- _Try it_: Where the data below contains pictures, omit them; output the rest word for word.

[[ Entries shown, beginning ]]

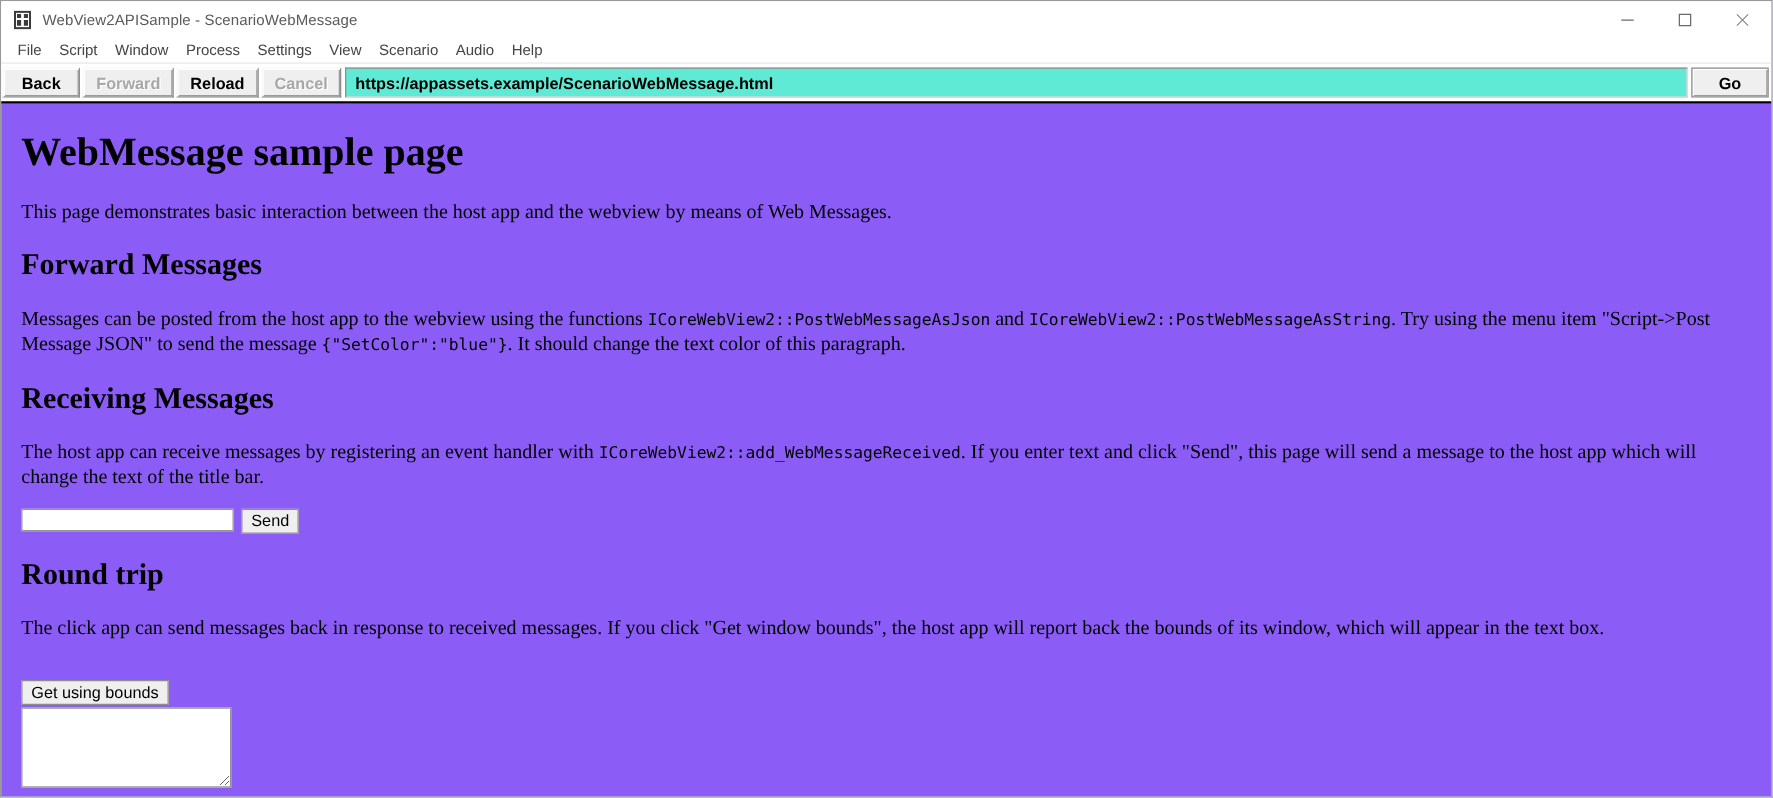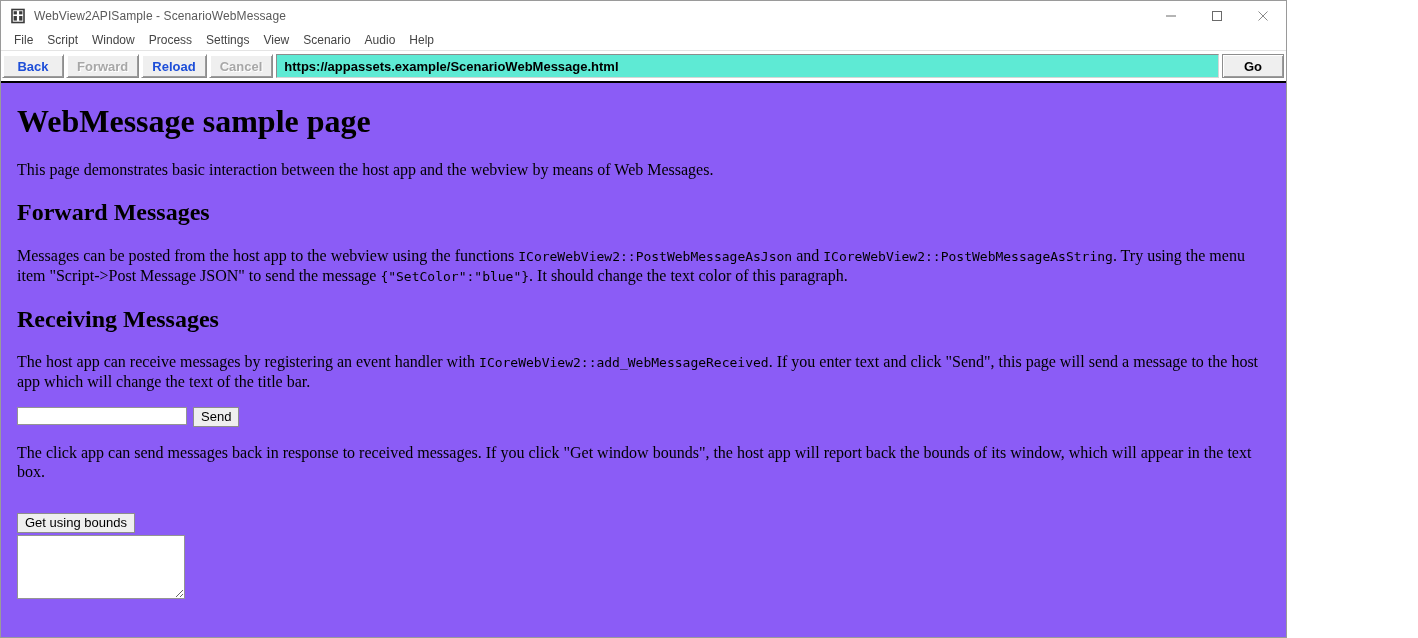--- a/index.html
+++ b/index.html
@@ -16,7 +16,7 @@
   }
 
   .app-window {
-    width: 1287px;
+    width: 1418px;
     height: 638px;
     box-sizing: border-box;
     border: 1px solid #9a9a9a;

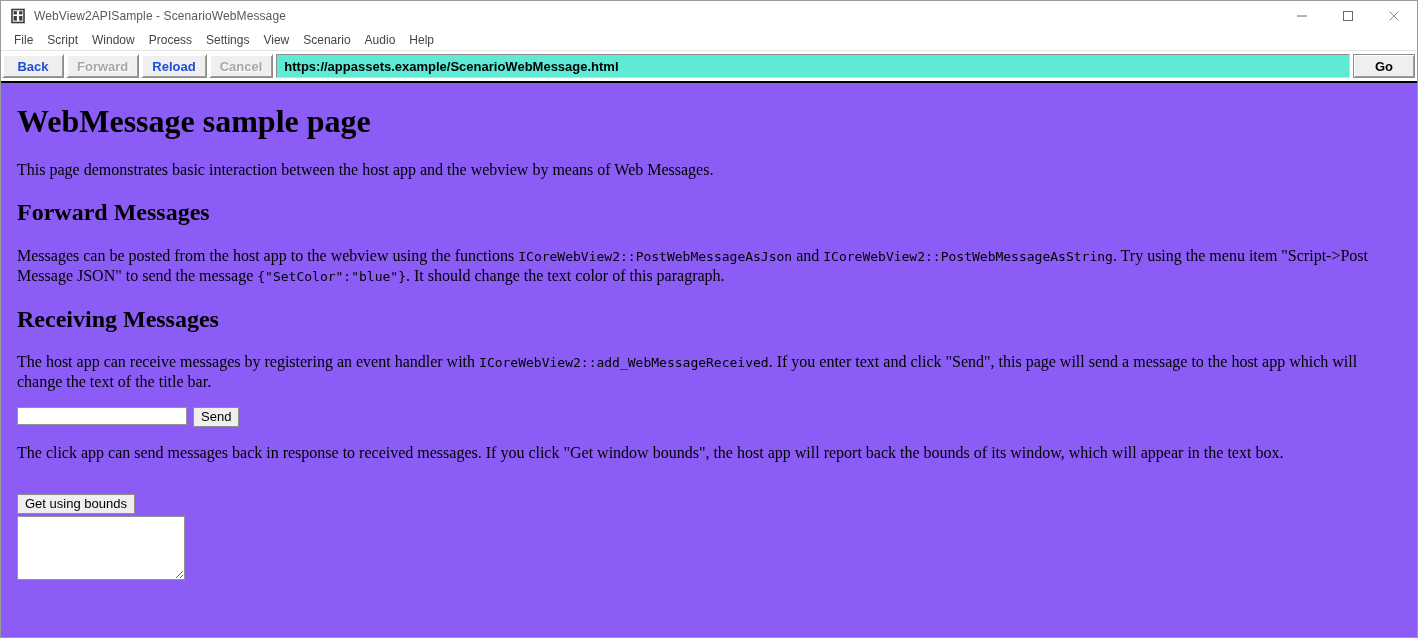--- a/index.html
+++ b/index.html
@@ -110,7 +110,7 @@
     font-family: "Liberation Sans", sans-serif;
     font-size: 13px;
     font-weight: bold;
-    color: #1d4ed8;
+    color: #000000;
     display: flex;
     align-items: center;
     justify-content: center;

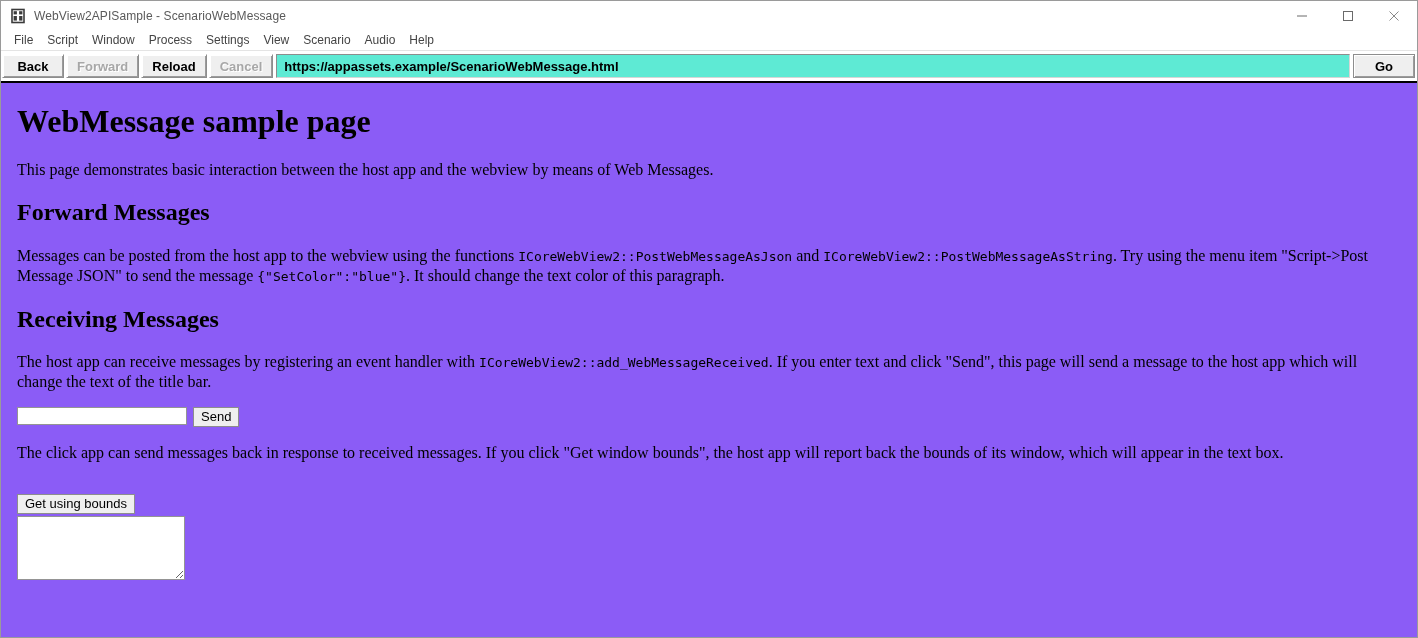--- a/index.html
+++ b/index.html
@@ -326,6 +326,7 @@
       <button class="send-btn">Send</button>
     </div>
 
+    <h2>Round trip</h2>
 
     <p>The click app can send messages back in response to received messages. If you click "Get window bounds", the host app will report back the bounds of its window, which will appear in the text box.</p>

[[ Entries shown, end ]]

- _Written solution_:
--- a/index.html
+++ b/index.html
@@ -16,7 +16,7 @@
   }
 
   .app-window {
-    width: 1287px;
+    width: 1418px;
     height: 638px;
     box-sizing: border-box;
     border: 1px solid #9a9a9a;

--- a/index.html
+++ b/index.html
@@ -110,7 +110,7 @@
     font-family: "Liberation Sans", sans-serif;
     font-size: 13px;
     font-weight: bold;
-    color: #1d4ed8;
+    color: #000000;
     display: flex;
     align-items: center;
     justify-content: center;

--- a/index.html
+++ b/index.html
@@ -326,6 +326,7 @@
       <button class="send-btn">Send</button>
     </div>
 
+    <h2>Round trip</h2>
 
     <p>The click app can send messages back in response to received messages. If you click "Get window bounds", the host app will report back the bounds of its window, which will appear in the text box.</p>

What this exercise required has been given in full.